Если я буду нужен - страница 31




Алина резко обернулась. Метрах в шести кто-то стоял. Не Хасс – этот был худой, высокий и, кажется, длинноволосый.

– Привет, – сказал он и осветил себе лицо зажигалкой.

– Зяблик! – закричала Алина. – Зябличек, ты!

Хотела кинуться к нему, но не посмела – а вдруг пропадет, растает, как только она шагнет навстречу?

– Чего тебе здесь? – спросил Зяблик.

Пламя красило его лицо оранжевым, лизало то нос, то кусочек щеки.

– Меня тут… бросили, – всхлипнула она.

– Ты что, фантик, чтобы тебя бросать?

– Нет, но…

– Глупо. Бродят тут всякие, а ты – фантик.

Бродят? Кто?! Алина чуть присела, заозиралась, стала зачем-то снимать рюкзак.

– Иди, – тихо сказал Зяблик и дернул подбородком, – домой.

И Алина послушалась, пошла.

Сначала нетвердо ступая, вздрагивая, а потом почти легко, без страха – как будто не было ни черноты, ни бешеного ублюдка, костью застрявшего в глотке старого города. Она знала – Зяблик идет следом, хоть и не слышала больше его шагов.

Над подъездом горела яркая лампочка. Алина остановилась на грани света, чтобы видеть, что там, позади. Негромко, вполголоса, позвала:

– Эй!

Ответа не было.

Тогда она, вдохнув поглубже, выпалила:

– Поговори со мной! Ты мне нужен!

– Посмотрим, – ответила темнота и весело добавила: – Туп-туп-туп-туп-туп.

Рыжие ботинки на толстой подошве уносили Зяблика в ночь.


– Совсем с ума сошла? Не знаешь, что в городе творится?! – Мама, налитая красным, кричала, и руки ее тряслись.

– Да еще только десять…

– Только десять?! Ты за окно посмотри, тьма кромешная! Телефон выключен, сама пропала. Как это понимать?!

– Я гуляла.

– С кем, с кем ты могла гулять так поздно? Кира вон дома давно.

Ответить маме было нечего.

Алина, не поднимая глаз, стянула куртку. Та выскользнула из пальцев и разлеглась посреди коридора. Плевать. Бросила туда же шарф и шапку. Сковырнула с ног ботинки. Ушла в свою комнату, с грохотом хлопнув дверью, и лицом вниз упала на кровать.

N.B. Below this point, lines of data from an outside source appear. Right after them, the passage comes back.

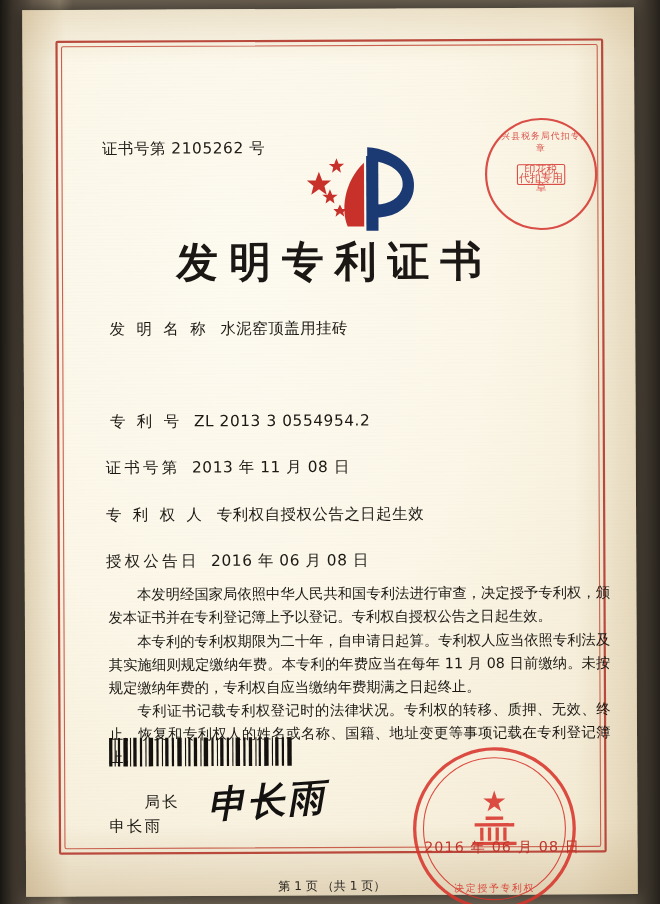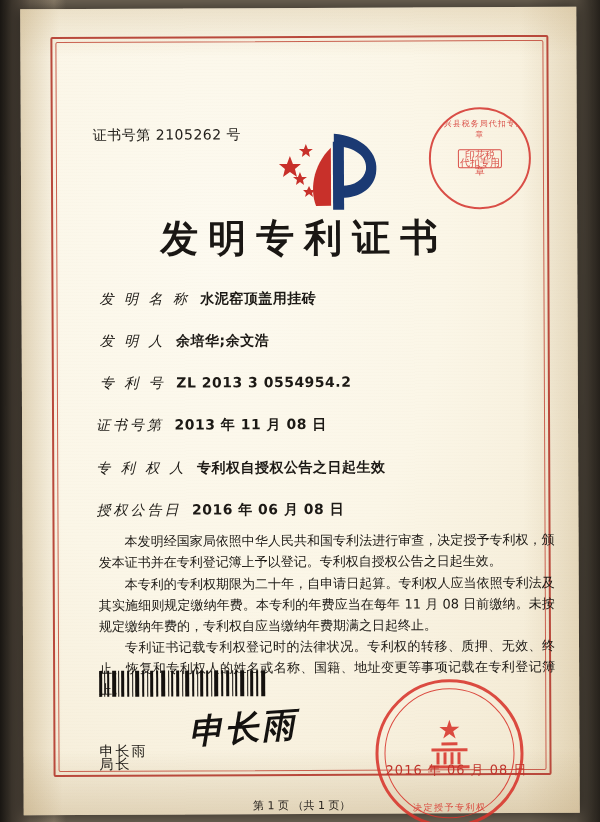--- a/index.html
+++ b/index.html
@@ -121,7 +121,7 @@
   
   .stamp-top {
     position: absolute;
-    left: 408px;
+    left: 420px;
     top: 100px;
     width: 98px;
     height: 98px;

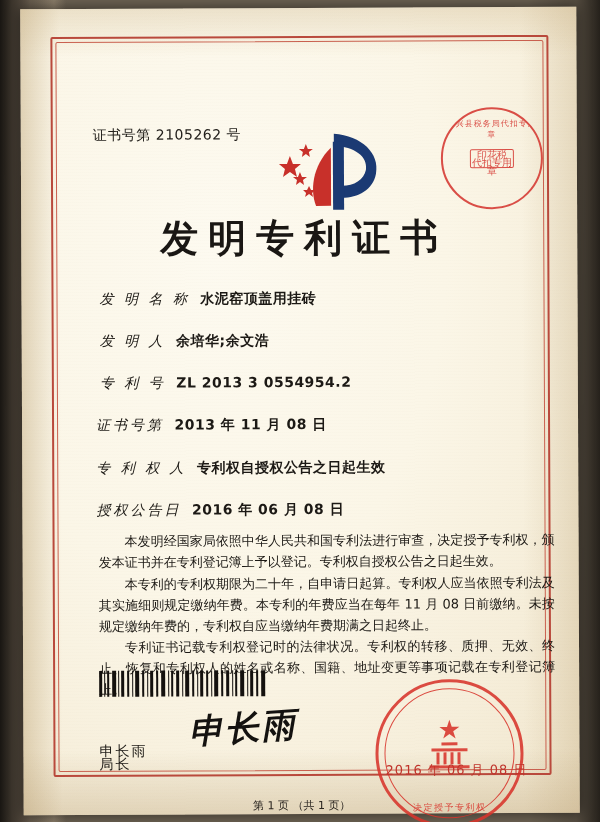--- a/index.html
+++ b/index.html
@@ -186,7 +186,6 @@
   .field .lbl {
     display: inline-block;
     letter-spacing: 3px;
-    font-style: italic;
   }
   .field .val {
     display: inline-block;

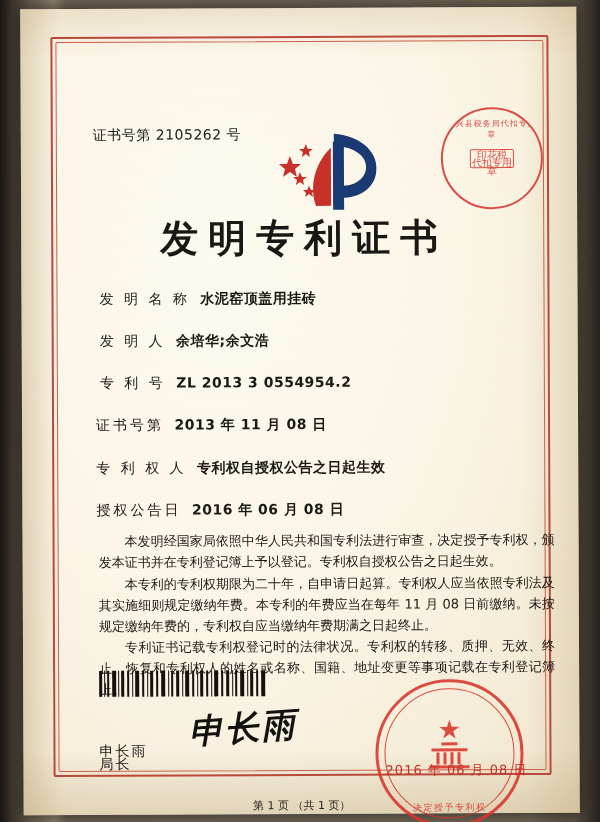--- a/index.html
+++ b/index.html
@@ -191,7 +191,6 @@
     display: inline-block;
     margin-left: 6px;
     letter-spacing: 0.5px;
-    font-weight: bold;
   }
 
   

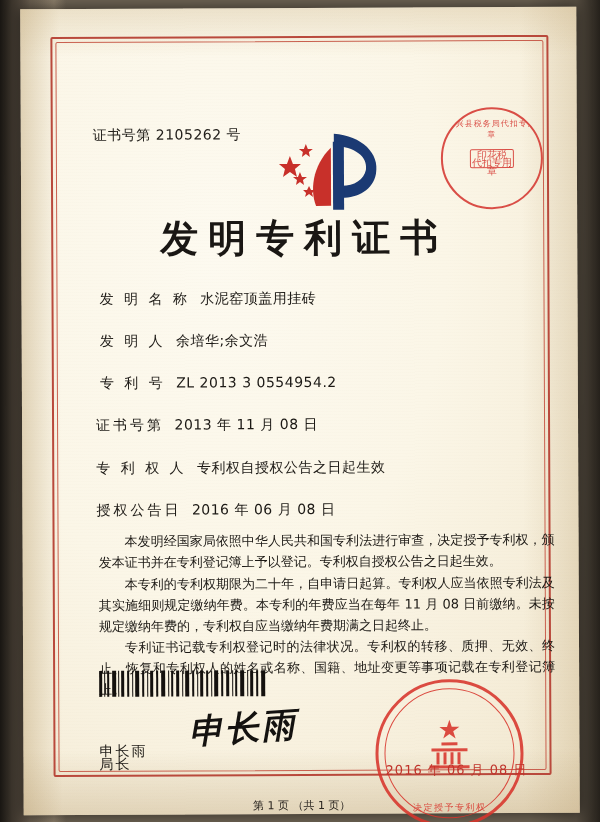--- a/index.html
+++ b/index.html
@@ -362,10 +362,6 @@
     <div class="field" style="top:282px;">
       <span class="lbl">发 明 名 称</span>
       <span class="val">水泥窑顶盖用挂砖</span>
-    </div>
-    <div class="field" style="top:324px;">
-      <span class="lbl">发 明 人</span>
-      <span class="val">余培华;余文浩</span>
     </div>
     <div class="field" style="top:366px;">
       <span class="lbl">专 利 号</span>

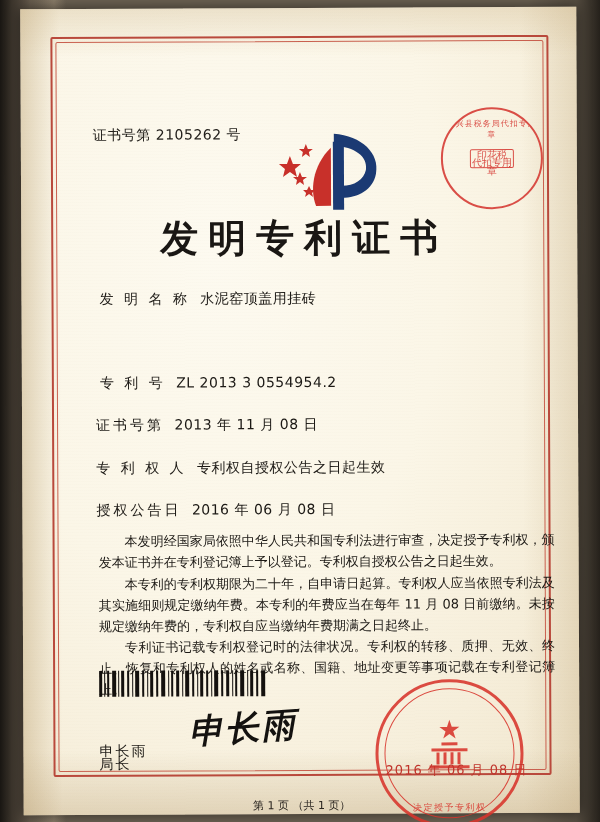--- a/index.html
+++ b/index.html
@@ -421,7 +421,7 @@
         <span style="left:162px;width:4px"></span>
     </div>
 
-    <div class="director" style="top:747px;">局长</div>
+    <div class="director" style="top:712px;margin-left:32px;">局长</div>
     <div class="director" style="top:734px;">申长雨</div>
     <div class="signature">申长雨</div>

– Я вообще-то не закончила! – Мама в плохо запахнутом халате влетела следом. Ее кудряшки, распустившиеся за день, висели паклей.

– Ну чего тебе? – простонала Алина. – Я устала.

– Ты… ты как с матерью разговариваешь? Это кто же научил тебя?

Алина, закипая, прошипела:

– Да кто меня мог научить? Только ты! Или это кровь отцовская играет, а? Сама говорила – вся в отца!

– Вот только о нем сейчас не надо! – Мама треснула кулаком по столу. – Даже имени его знать не хочу!

– Ужа-а-асное имя, – закривлялась Алина, еле сдерживая слезы, – Паша-Пашенька-Петрович!

И осеклась.


Паша. Пашенька. Павел Петрович. Три недели назад держал за шею Ольгу П., все крепче сжимая пальцы. Павел Петрович… уехал из города, сошел с ума и вернулся.

Но этого не может быть.


– Мама, – заплакала Алина, – мамочка, прости, пожалуйста. Мне очень, очень плохо. Никто меня не любит, все меня бросают, понимаешь?

– Детка моя, да что ты говоришь? – ахнула мама и прижала Алину к себе. – Перестань, я тебя люблю и никогда не брошу.

– Знаю. – Алина ткнулась носом в теплый живот, вдохнула знакомую смесь молока и детского крема. Взрослеть было отвратительно, и Алина обеими руками держалась за мамин фланелевый подол.


Папа старше мамы на четыре года, маме – сорок шесть, значит, папе пятьдесят. Вот черт! Тоже пятьдесят… Алина судорожно обкусывала ноготь. Фотографий папиных нет, ни одной, проверить ничего нельзя. Но если ее подозрения верны, то она, Алина, как бы это сказать… порченая. С гнилой кровью, которую надо вылить всю, продырявив кожу и вены. Но разве такое возможно?